● DATA FOR PROCESSING
----

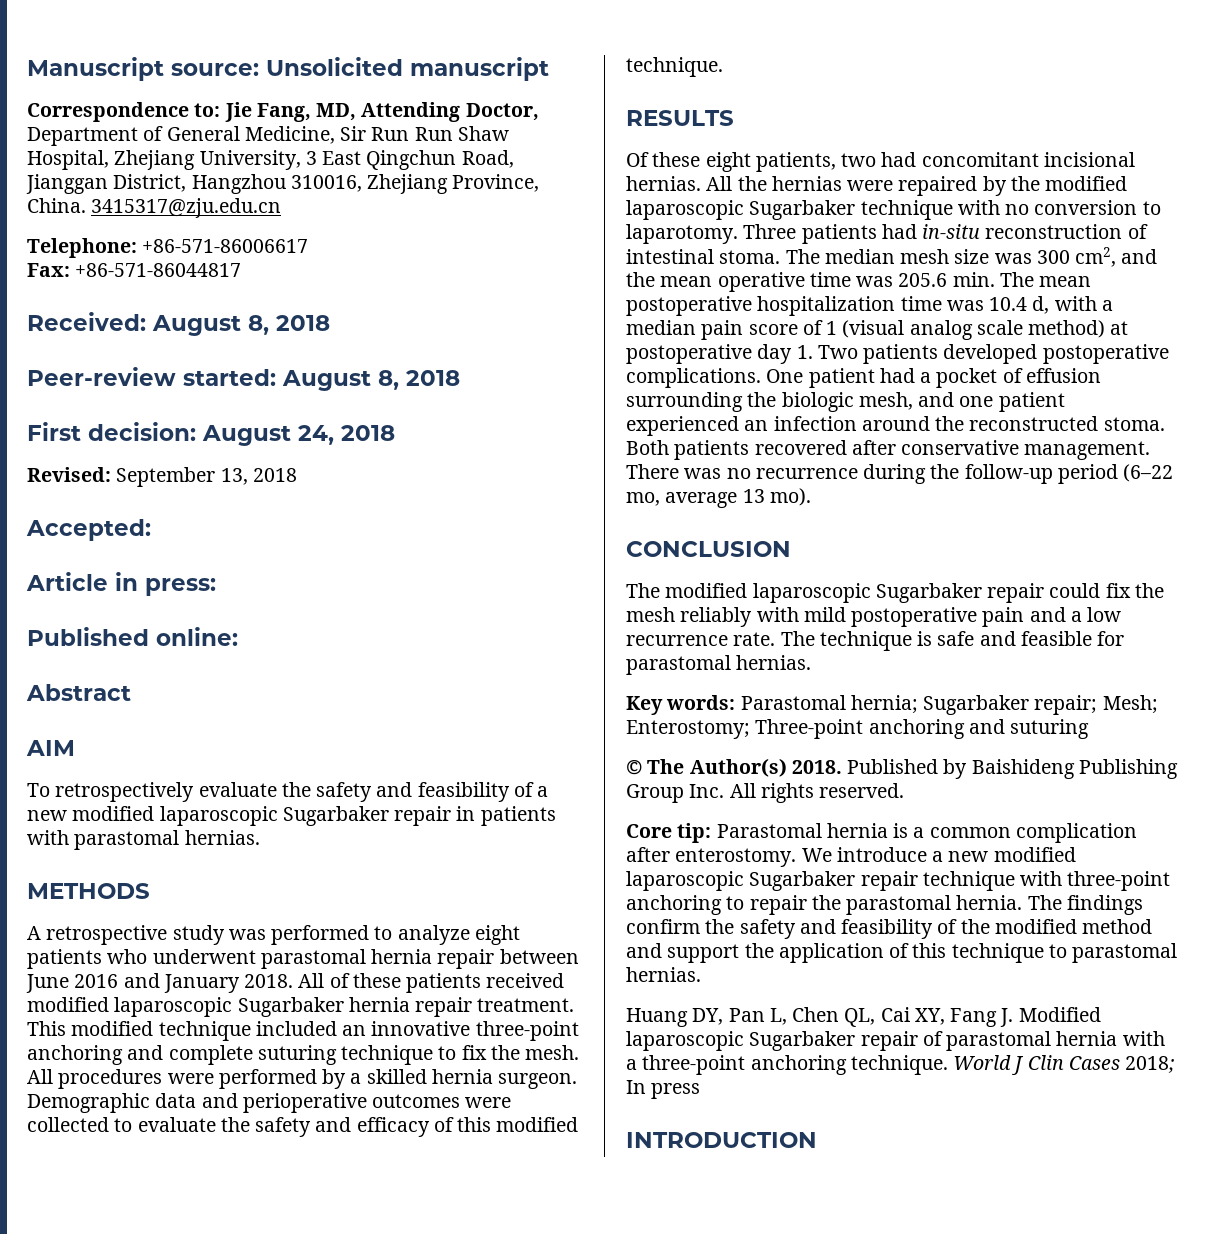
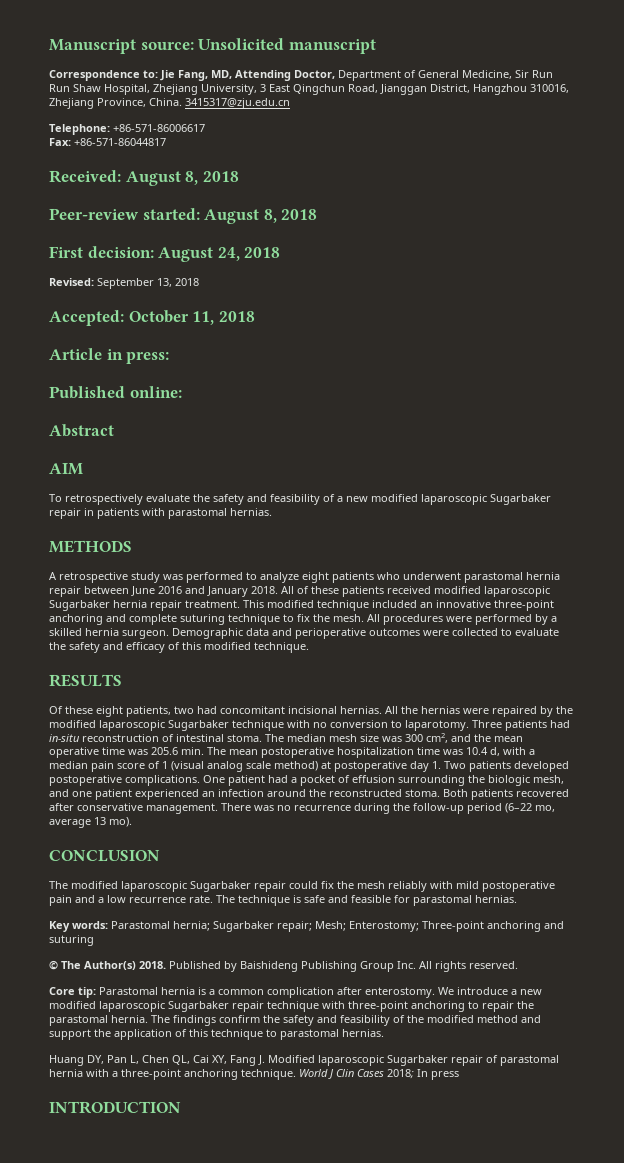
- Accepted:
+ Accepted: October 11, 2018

----

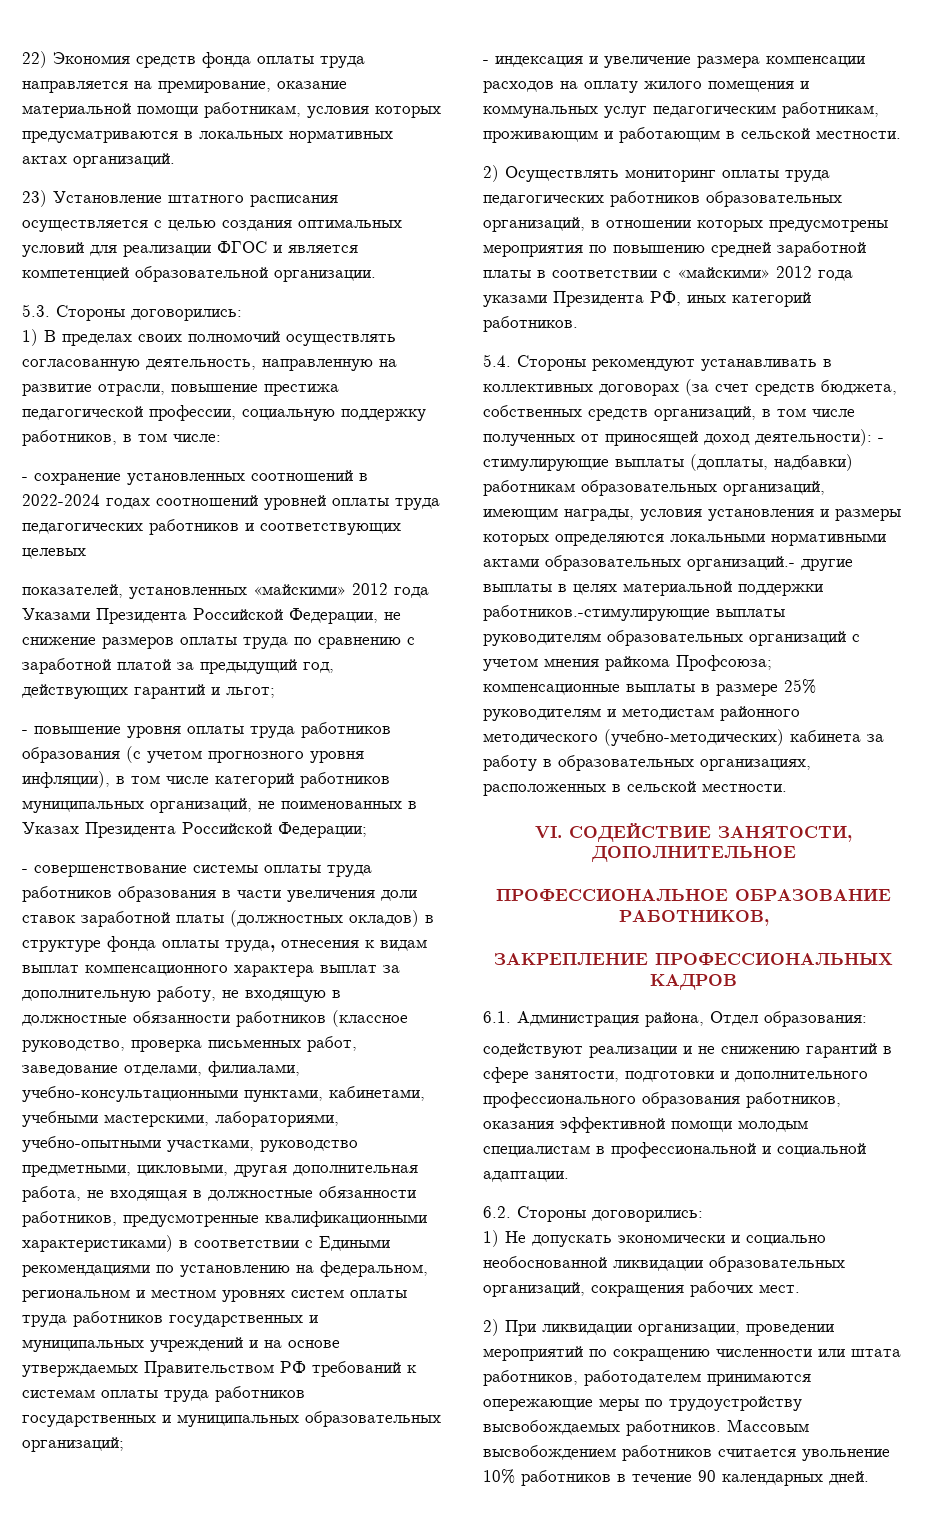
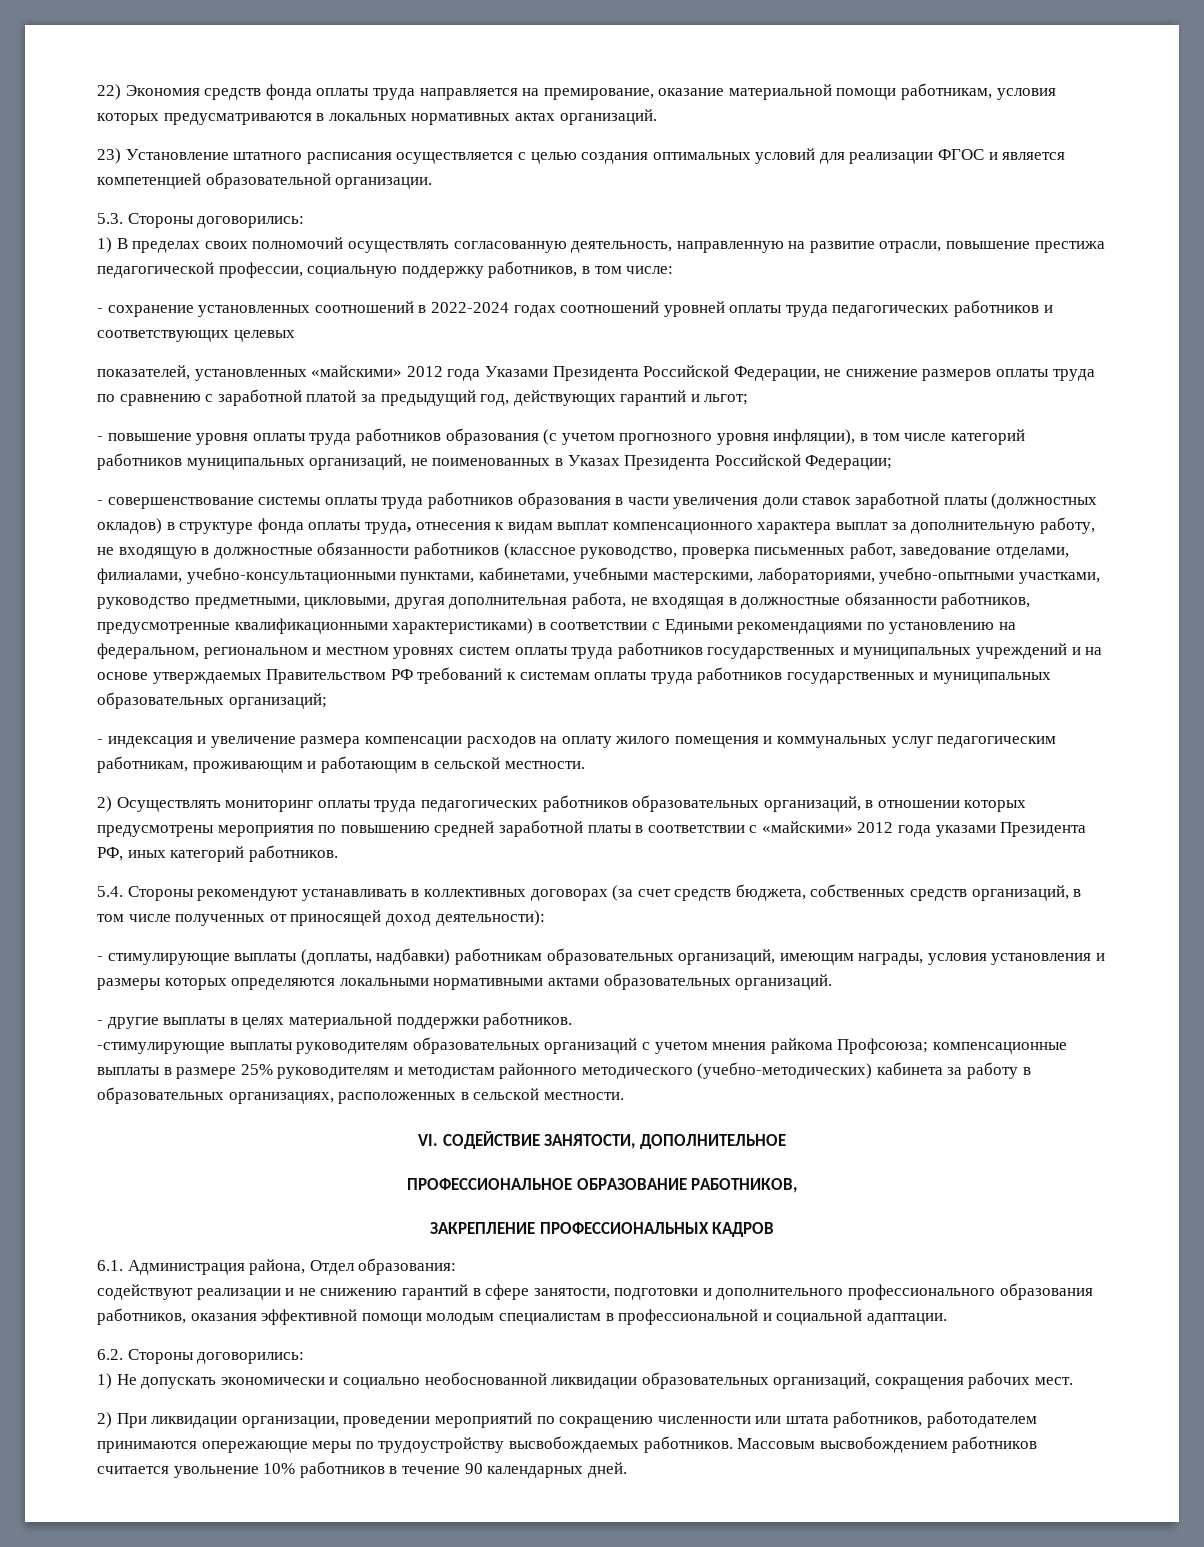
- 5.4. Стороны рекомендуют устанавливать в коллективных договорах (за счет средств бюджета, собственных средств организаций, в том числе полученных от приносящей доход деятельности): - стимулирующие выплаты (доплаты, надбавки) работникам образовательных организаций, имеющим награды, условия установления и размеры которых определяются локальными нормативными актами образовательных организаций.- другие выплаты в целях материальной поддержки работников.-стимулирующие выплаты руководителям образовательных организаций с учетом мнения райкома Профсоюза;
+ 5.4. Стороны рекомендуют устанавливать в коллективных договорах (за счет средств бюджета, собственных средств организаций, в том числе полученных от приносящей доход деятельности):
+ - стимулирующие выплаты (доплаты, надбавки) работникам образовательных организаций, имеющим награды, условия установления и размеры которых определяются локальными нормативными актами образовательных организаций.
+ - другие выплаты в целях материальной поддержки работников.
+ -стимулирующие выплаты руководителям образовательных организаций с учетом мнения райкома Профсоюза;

----

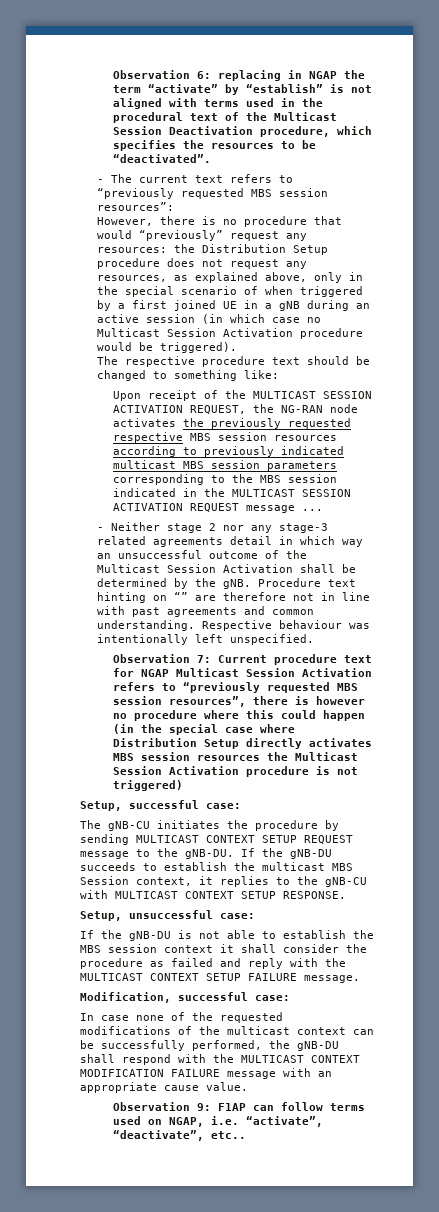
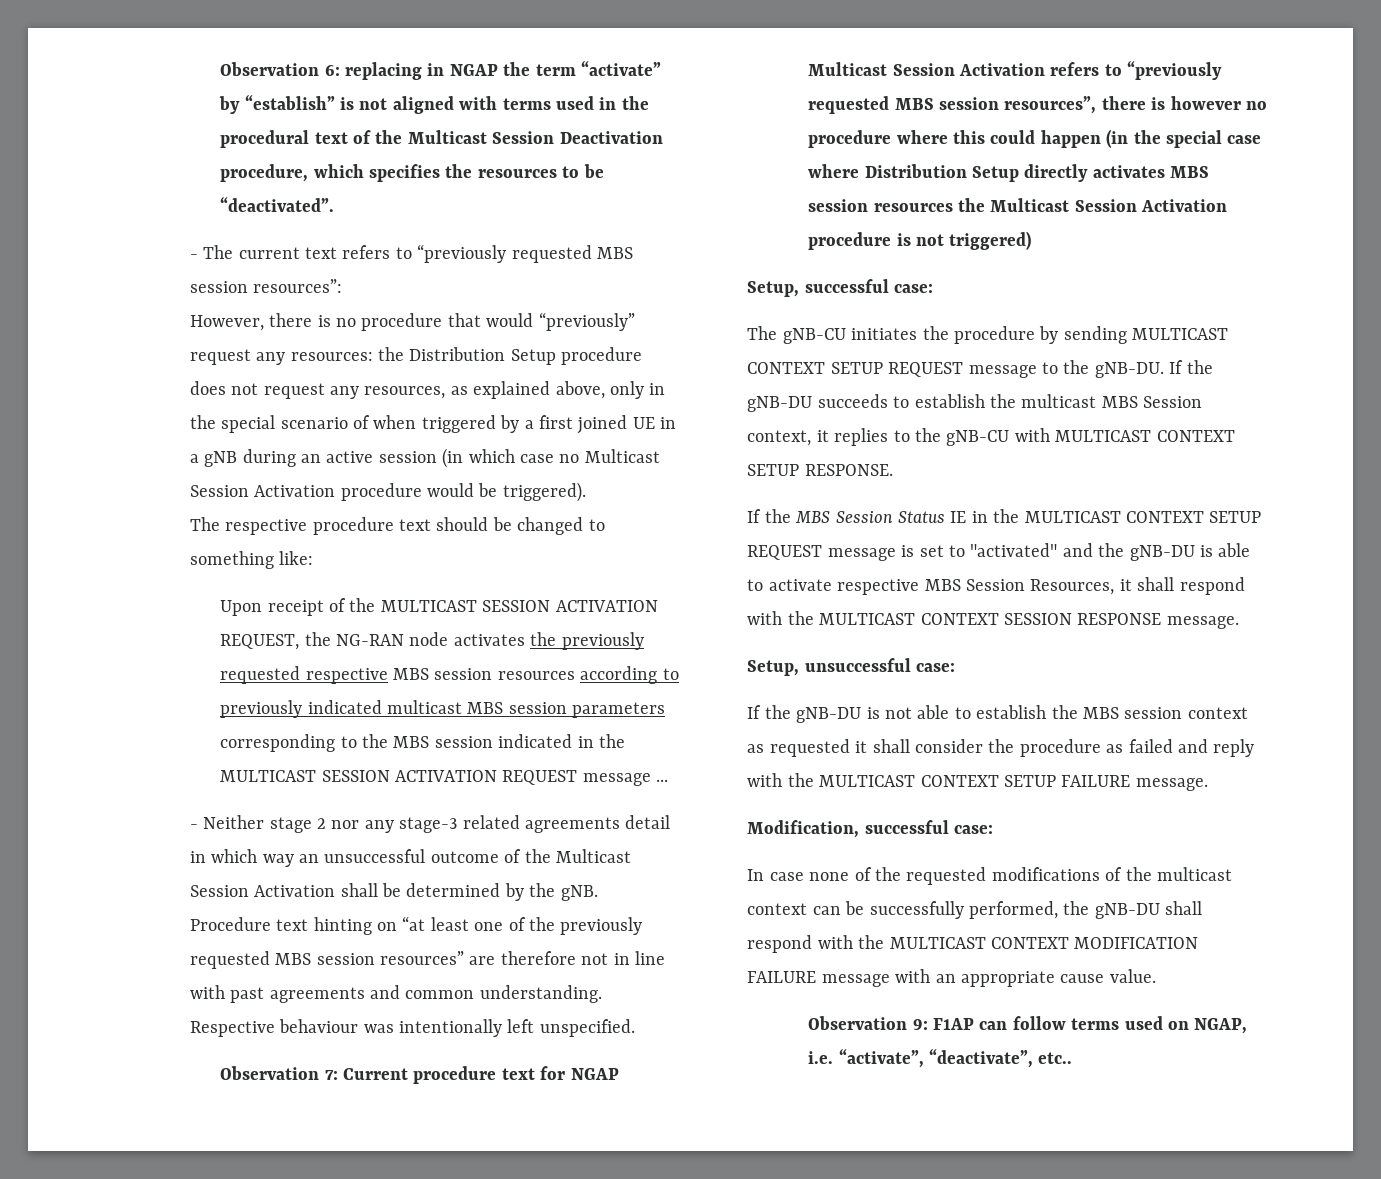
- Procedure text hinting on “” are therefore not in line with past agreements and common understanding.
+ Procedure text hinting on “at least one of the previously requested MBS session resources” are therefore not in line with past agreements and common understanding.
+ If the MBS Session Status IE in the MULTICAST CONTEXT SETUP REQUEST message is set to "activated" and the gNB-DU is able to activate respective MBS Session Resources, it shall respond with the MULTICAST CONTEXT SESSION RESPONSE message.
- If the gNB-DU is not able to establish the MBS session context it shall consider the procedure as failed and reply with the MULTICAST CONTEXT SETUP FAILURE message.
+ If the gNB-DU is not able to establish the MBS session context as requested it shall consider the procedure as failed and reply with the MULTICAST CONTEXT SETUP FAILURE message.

----

● BRIEF
Transcribe each line of the data above, unaltered, from the one where "least one of" appears to the one where "- If the gNB-DU" appears, inclusive of both.

● EXERCISE RESPONSE
+ Procedure text hinting on “at least one of the previously requested MBS session resources” are therefore not in line with past agreements and common understanding.
+ If the MBS Session Status IE in the MULTICAST CONTEXT SETUP REQUEST message is set to "activated" and the gNB-DU is able to activate respective MBS Session Resources, it shall respond with the MULTICAST CONTEXT SESSION RESPONSE message.
- If the gNB-DU is not able to establish the MBS session context it shall consider the procedure as failed and reply with the MULTICAST CONTEXT SETUP FAILURE message.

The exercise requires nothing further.